The huge amount response data problem

F

falconzyx

I have a issue:
1. I want to open a file and use the data from the file to construct
the url.
2. After I constructed the url and sent it, I got the response html
data and some parts are what I want store inot the files.

It seems like a very easy thing, however, the issue is that the data
from the file that I have to open are too huge, which I have to
consturct almost 200000 url address to send and parse response data.
And the speed is very very slow.

I have no idea with thread or db cache, so I want some help .

Please give me some advices that what I should do to improve the speed

Thanks very much.
 
F

falconzyx

I have a issue:
1. I want to open a file and use the data from the file to construct
the url.
2. After I constructed the url and sent it, I got the response html
data and some parts are what I want store inot the files.

It seems like a very easy thing, however, the issue is that the data
from the file that I have to open are too huge, which I have to
consturct almost 200000 url address to send and parse response data.
And the speed is very very slow.

I have no idea with thread or db cache, so I want some help .

Please give me some advices that what I should do to improve the speed

Thanks very much.

this is my code:

use threads;
use LWP::UserAgent;
use LWP::Simple;
use Data::Dumper;
use strict;
use threads::shared;



my $wordsList = &get_request;
#print Dumper( @wordsList );

my @words = split("\n", $wordsList);
#print Dumper(@words);

my @url = &get_url(@words);
#print Dumper(@url);
my @thr;
foreach my $i (1..100000) {
push @thr, threads->new(\&get_html, $url[$i]);
}
foreach (@thr) {
$_->detach; # it doesn't work!!!!!!!!!!!!!!!!
}



sub get_html {
my (@url) = @_;

}
sub get_request {
..........
return $wordsList;
}

sub get_url {
my (@words) = @_;
................
return @url;
}
 
B

Ben Bullock

Your code is hopelessly inefficient. 100,000 strings of even twenty
characters is at least two megabytes of memory. Then you've doubled
that number with the creation of the URL, and then you are creating
arrays of all these things, so you've used several megabytes of
memory.

Instead of first creating a huge array of names, then a huge array of
URLs, why don't you just read in one line of the file at a time, then
try to get data from each URL? Read in one line of the first file,
create its URL, get the response data, store it, then go back and get
the next line of the file, etc. A 100,000 line file actually isn't
that big.

But if you are getting all these files from the internet, the biggest
bottleneck is probably the time the code spends waiting for a response
from the web servers it's requested. You'd have to think about making
parallel requests somehow to solve that.
 
F

falconzyx

Your code is hopelessly inefficient. 100,000 strings of even twenty
characters is at least two megabytes of memory.

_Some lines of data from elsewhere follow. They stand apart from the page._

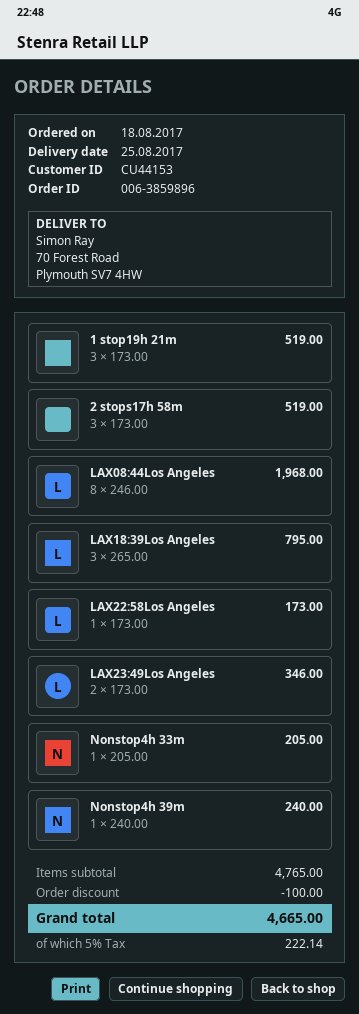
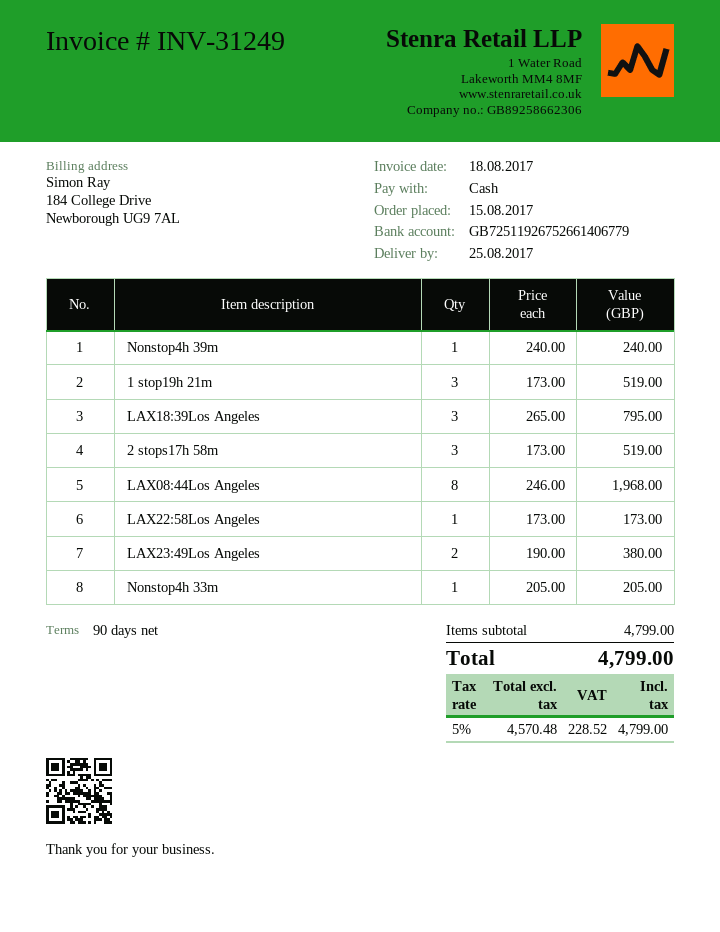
order date: 2017-08-18 -> 2017-08-15
LAX23:49Los Angeles: 2 x 173.00 = 346.00 -> 2 x 190.00 = 380.00
subtotal: 4765.00 -> 4799.00
discount: 100.00 -> none
tax: 5% = 222.14 -> 5% = 228.52
total: 4665.00 -> 4799.00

Then you've doubled
that number with the creation of the URL, and then you are creating
arrays of all these things, so you've used several megabytes of
memory.

Instead of first creating a huge array of names, then a huge array of
URLs, why don't you just read in one line of the file at a time, then
try to get data from each URL? Read in one line of the first file,
create its URL, get the response data, store it, then go back and get
the next line of the file, etc. A 100,000 line file actually isn't
that big.

But if you are getting all these files from the internet, the biggest
bottleneck is probably the time the code spends waiting for a response
from the web servers it's requested. You'd have to think about making
parallel requests somehow to solve that.

Thanks Ben,

However, is there any good solution that use threads method? I use
that, and out of memory time by time after I refactor the code as you
told
I try thread::pool and some other thread module that I found.
Doesn't it really Perl suit for mutil threads programming??

Thanks again for eveyone.
 
F

falconzyx

Thanks Ben,

However, is there any good solution that use threads method? I use
that, and out of memory time by time after I refactor the code as you
told
I try thread::pool and some other thread module that I found.
Doesn't it really Perl suit for mutil threads programming??

Thanks again for eveyone.

here is my refactor code :
use threads;
use LWP::UserAgent;
use Data::Dumper;
use strict;



&get_request();

sub get_request {
open (FH, "...") or die "can not open file $!";
while (<FH>) {
my $i = <FH>;
my $url = ".../$i";
my $t = threads->new(\&get_html, $url);
$t->join();

}
close (FH);
}
sub get_html {
my ($url) = @_;
my $user_agent = LWP::UserAgent->new();
my $response = $user_agent->request(HTTP::Request->new('GET',
$url));
my $content = $response->content;
format_html ($content);
}
sub format_html {
my ($content) = shift;
my $html_data = $content;
my $word;
my $data;
while ( $html_data =~ m{...}igs ) {
$word = $1;
}
while ( $html_data =~ m{...}igs ) {
$data = $1;
save_data( $word, $data );
}
while ( $data =~ m{...}igs ) {
my $title = $1;
my $sound = $1.$2;
if ( defined($sound) ) {
save_sound( $word, $title, $sound );
}
}
}

sub save_data {
my ( $word, $data ) = @_;
open ( FH, " > ..." ) or die "Can not open $!";
print FH $data;
close(FH);
}

sub save_sound {
my ( $word, $title, $sound ) = @_;
getstore("....", "...") or warn $!;
}
 
R

RedGrittyBrick

Thanks Ben,

However, is there any good solution that use threads method? I use
that, and out of memory time by time after I refactor the code as you
told

That's because, if your file contains 100000 lines, your program tries
to create 100000 simultaneous threads doesn't it?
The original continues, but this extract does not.